Selim Kakış

Personal information
- Born: 16 June 1973 (age 53) Istanbul, Turkey
- Height: 1.63 m (5 ft 4 in)
- Weight: 60 kg (132 lb)

Sport
- Country: Turkey

Medal record
Men's sailing
Representing Turkey
World Championships
| Bronze medal – third place | 1997 Mohammedia | Laser Radial |
European Championships
| Gold medal – first place | 1995 Istanbul | Laser Radial |
Mediterranean Games
| Silver medal – second place | 2001 Tunis | 470 |

= Selim Kakış =

Turkish sailor

Selim Kakış (born 16 June 1973 in Istanbul) is an dinghy sailor from Turkey.
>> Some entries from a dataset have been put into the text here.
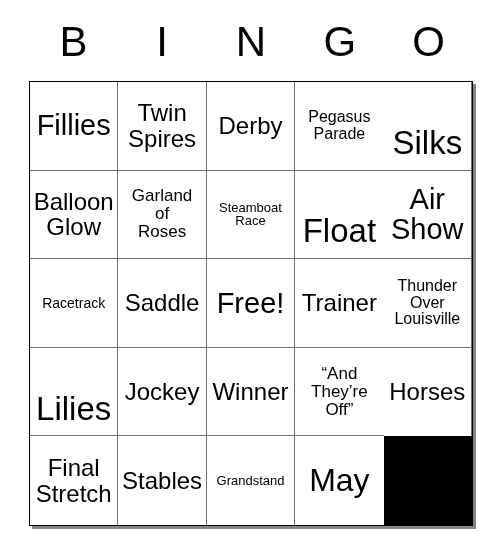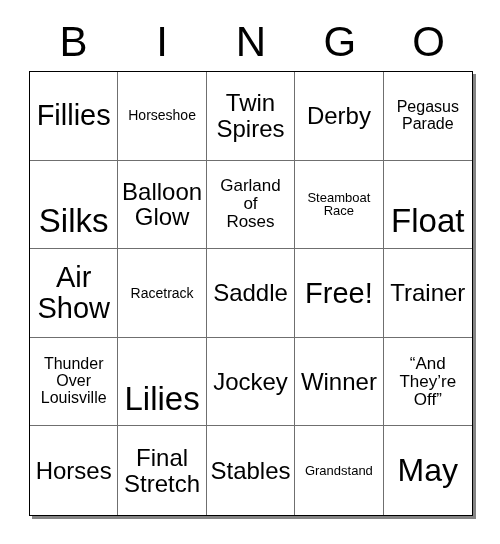"Fillies" #grid { top: 71px -> 81px }
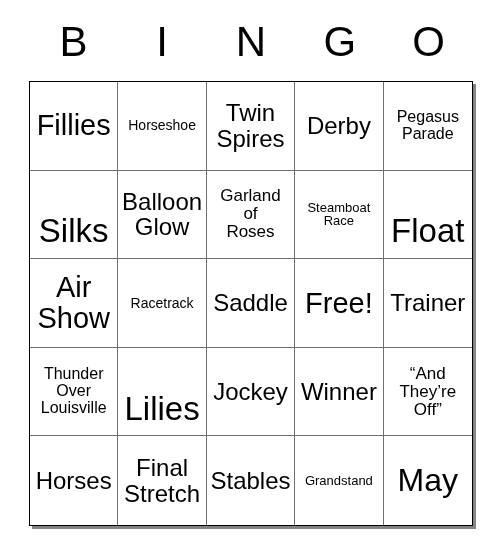"Horseshoe" div.cell { html: <div> <span>Horseshoe</span> </div> -> none }
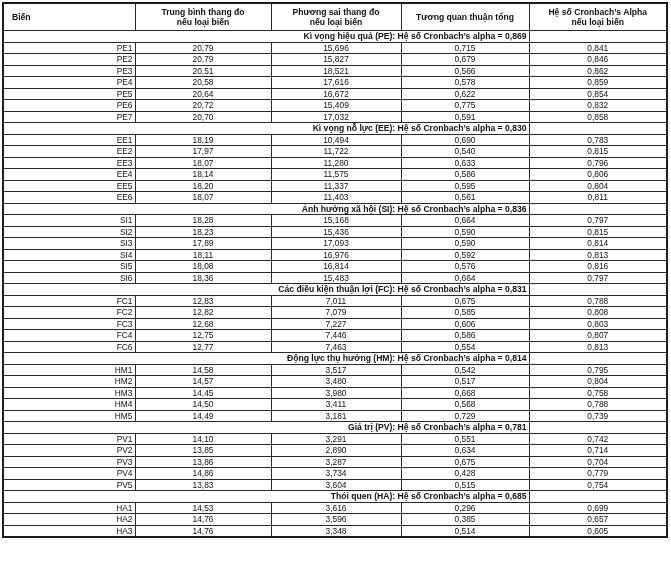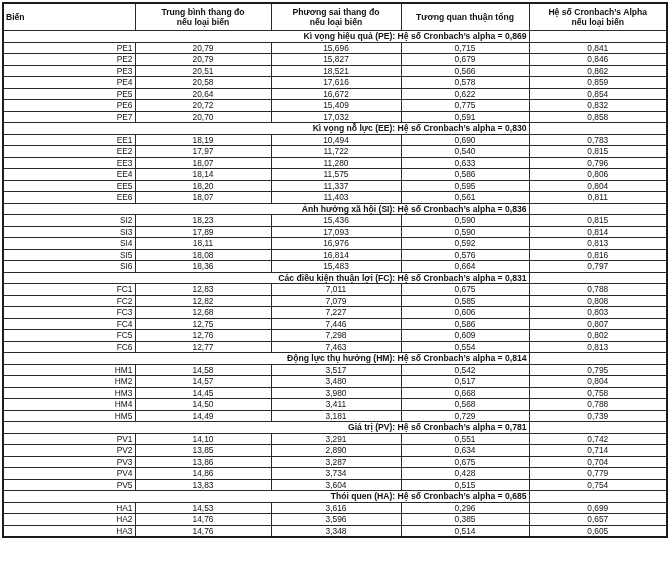"Biến" table.cronbach th.col-var { padding-left: 2px -> 8px }
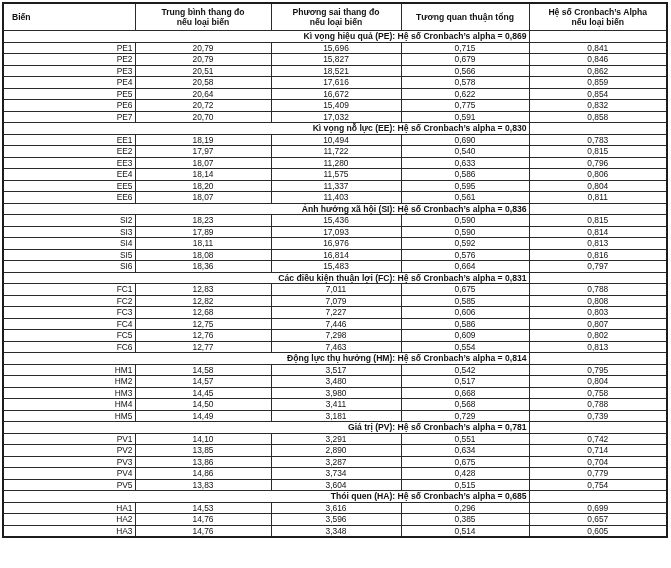"SI1" tr { html: none -> <tr> <td>SI1</td> <td>18,28</td> <td>15,168</td> <td>0,664</td> <td>0,797</td> </tr> }
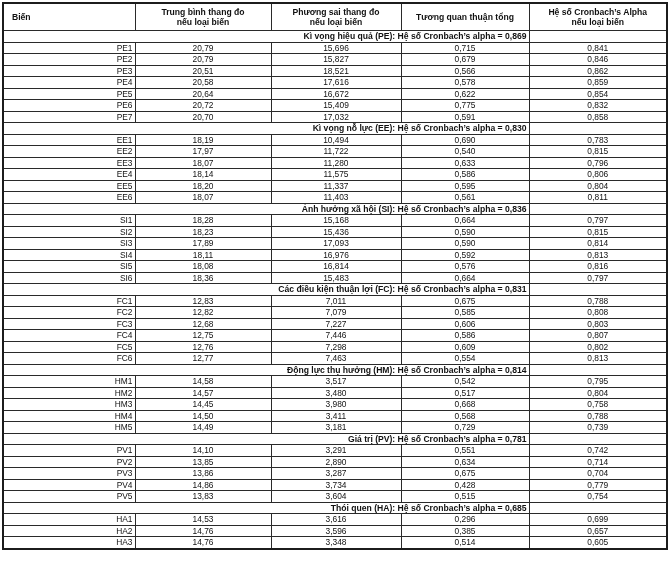"FC5" tr { html: <tr> <td>FC5</td> <td>12,76</td> <td>7,298</td> <td>0,609</td> <td>0,802</td> </tr> -> none }
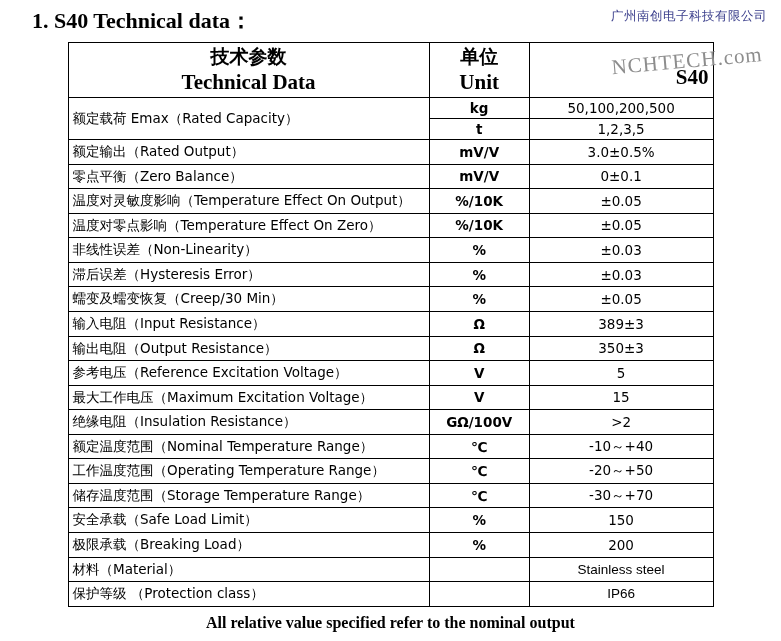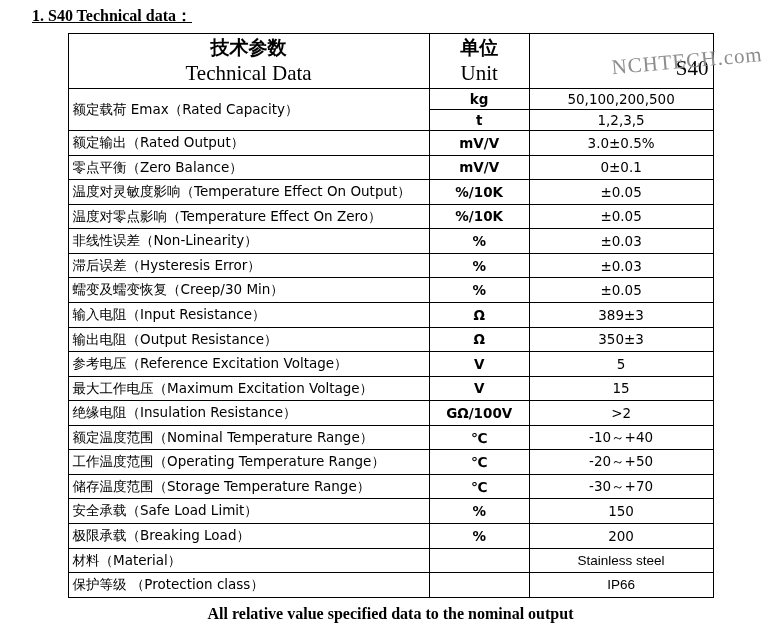"1. S40 Technical data：" .doc-title { font-size: 16px -> 22px; text-decoration: underline -> none }
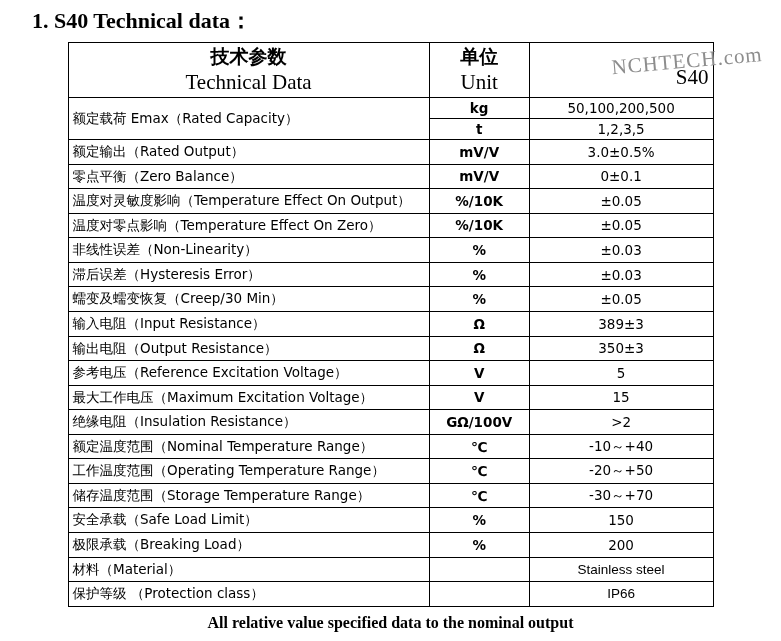"广州南创电子科技有限公司" div.watermark-line1 { html: none -> <div>广州南创电子科技有限公司</div> }
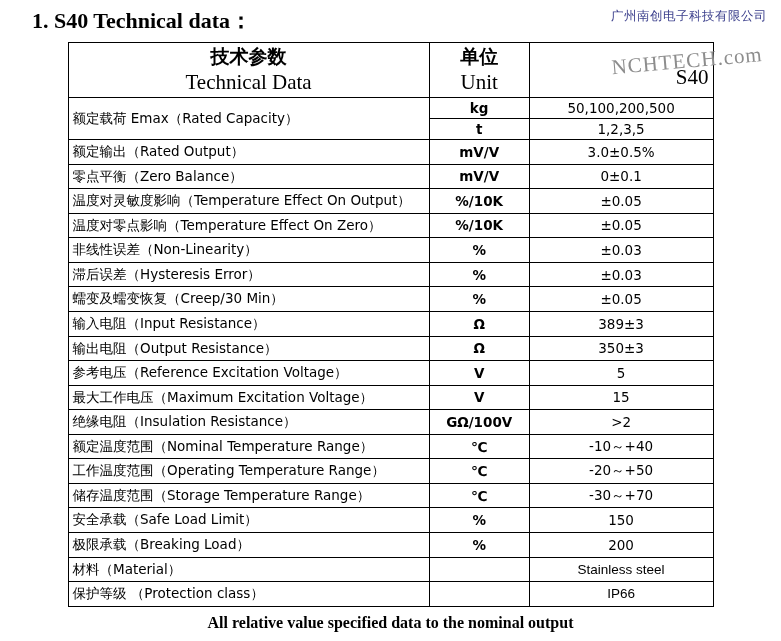"Technical Data" .hdr-en { font-weight: normal -> bold }
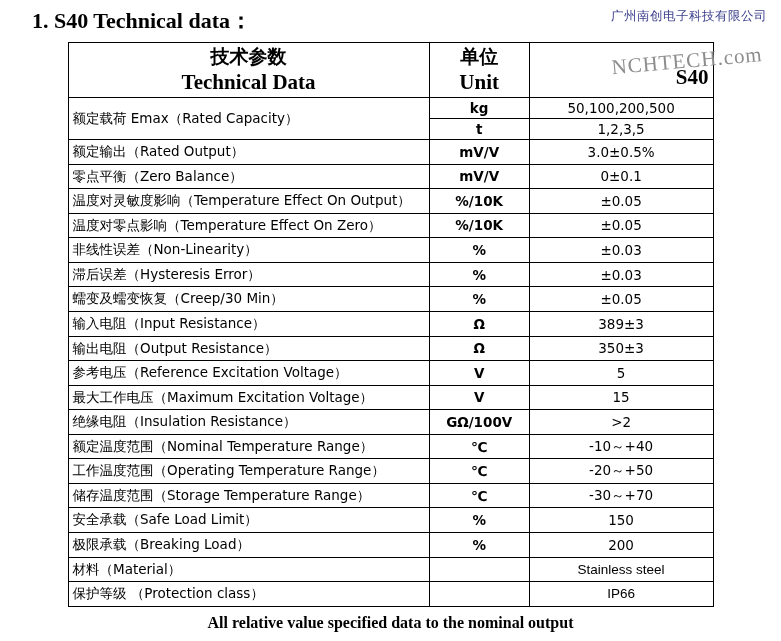"All relative value specified data" div.footer-note { text: data -> refer }
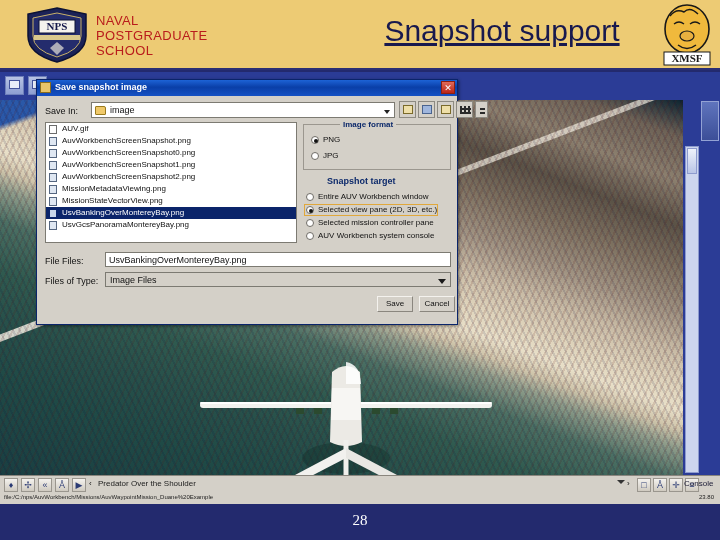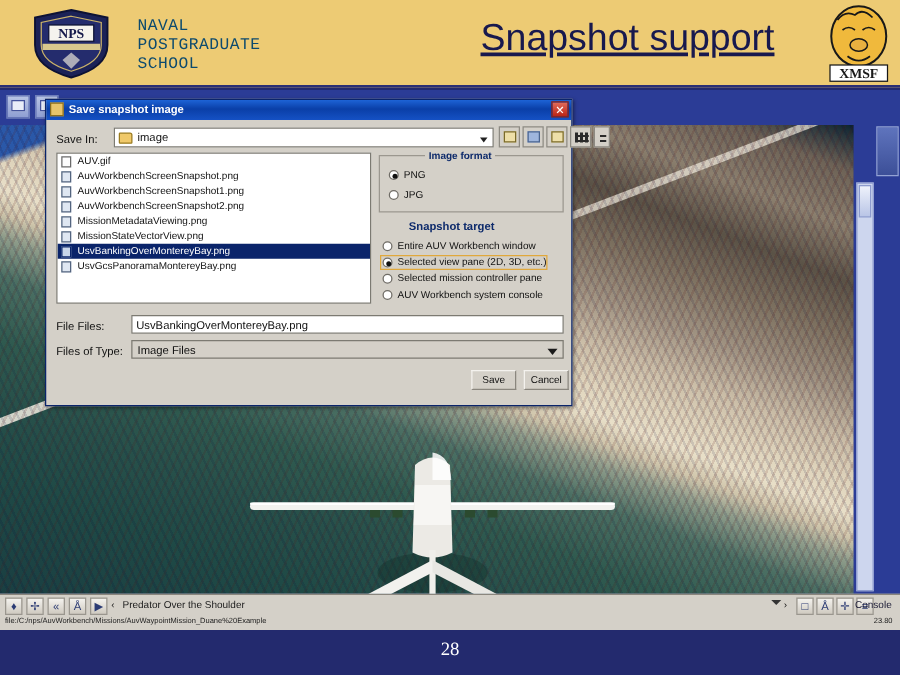"NAVAL" #nps-text { color: #0c4a6e -> #b91c1c; font-family: Liberation Mono, monospace -> Liberation Sans, sans-serif; left: 110px -> 96px }
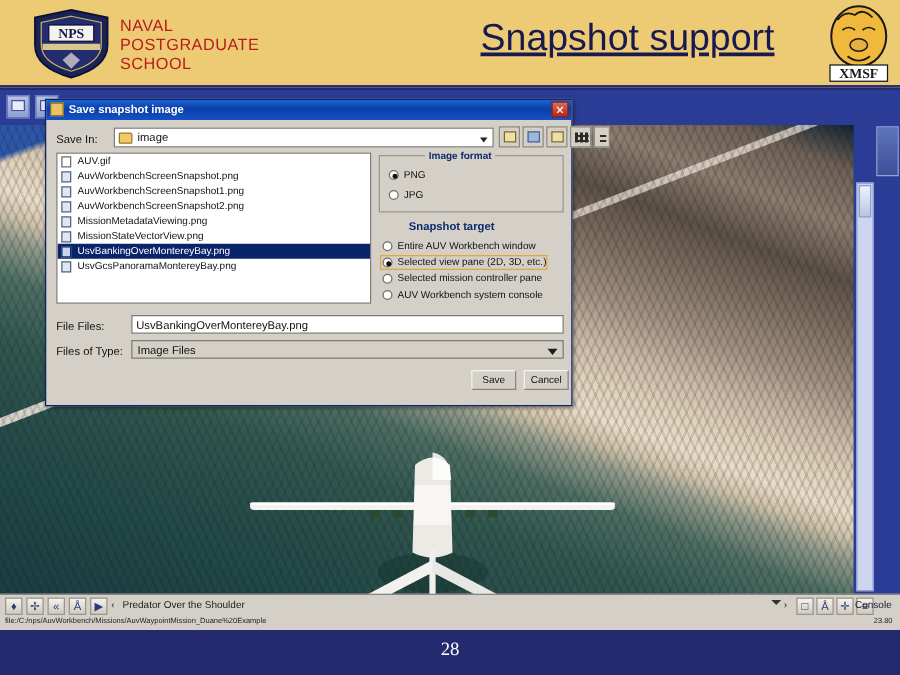"AuvWorkbenchScreenSnapshot0.png" div.frow { html: none -> <div> <span></span> <span>AuvWorkbenchScreenSnapshot0.png</span> </div> }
He has competed in the Laser Radial and 470 (dinghy) class.

He is 1995 European Champion in the Laser Radial class and was third in the World Championship in 1997.

In 2001, he took the silver medal in the 470 class at 2001 Mediterranean Games with Hasan Kaan Özgönenç.

He represented his country at 2004 Summer Olympics in the 470 class with Hasan Kaan Özgönenç. They finished 24th. His father Haluk and older brother İbrahim also represented their country in the sailing at the Summer Olympics.